§ Problem details: Verbatim copy without images: repeat the records in full.

§ Content revision data:
+++

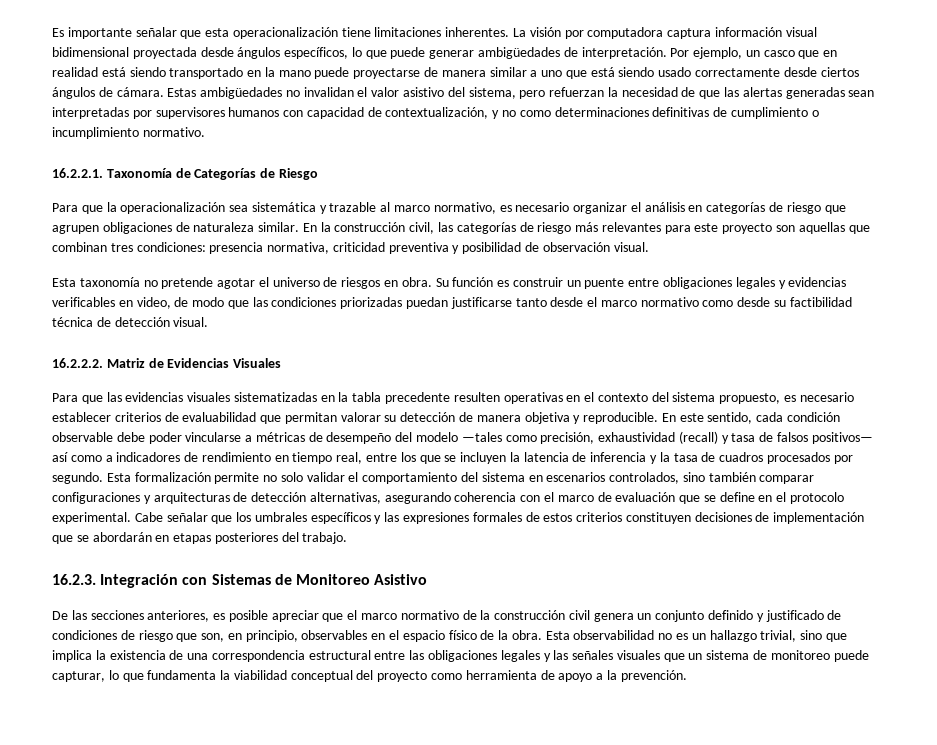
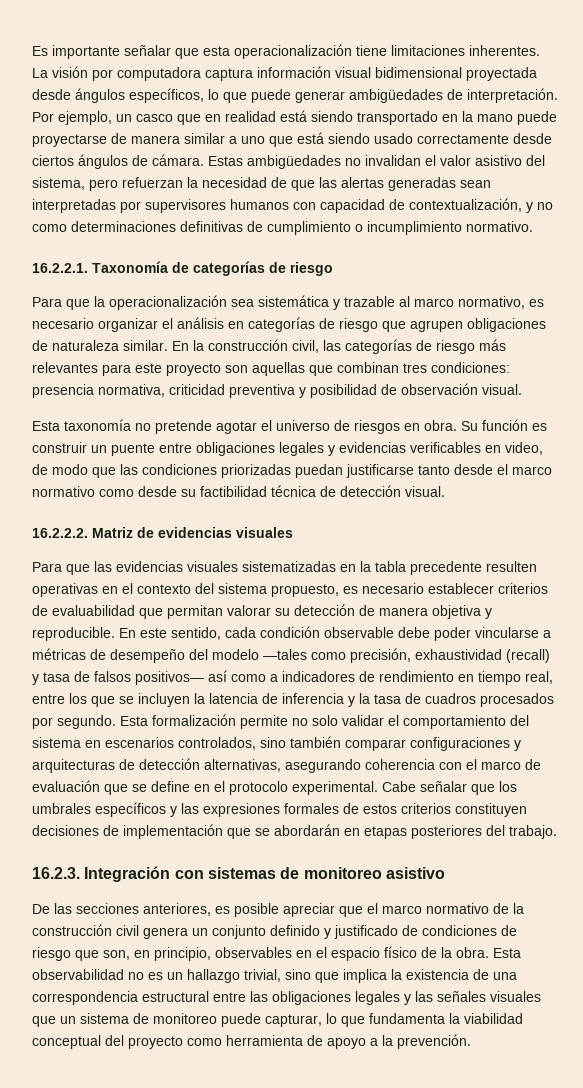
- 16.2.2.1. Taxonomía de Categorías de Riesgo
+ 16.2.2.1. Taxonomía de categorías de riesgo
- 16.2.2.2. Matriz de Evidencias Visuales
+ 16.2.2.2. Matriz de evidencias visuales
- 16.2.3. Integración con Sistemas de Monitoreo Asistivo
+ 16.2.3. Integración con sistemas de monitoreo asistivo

+++

§ Solution for this problem:
- 16.2.2.1. Taxonomía de Categorías de Riesgo
+ 16.2.2.1. Taxonomía de categorías de riesgo
- 16.2.2.2. Matriz de Evidencias Visuales
+ 16.2.2.2. Matriz de evidencias visuales
- 16.2.3. Integración con Sistemas de Monitoreo Asistivo
+ 16.2.3. Integración con sistemas de monitoreo asistivo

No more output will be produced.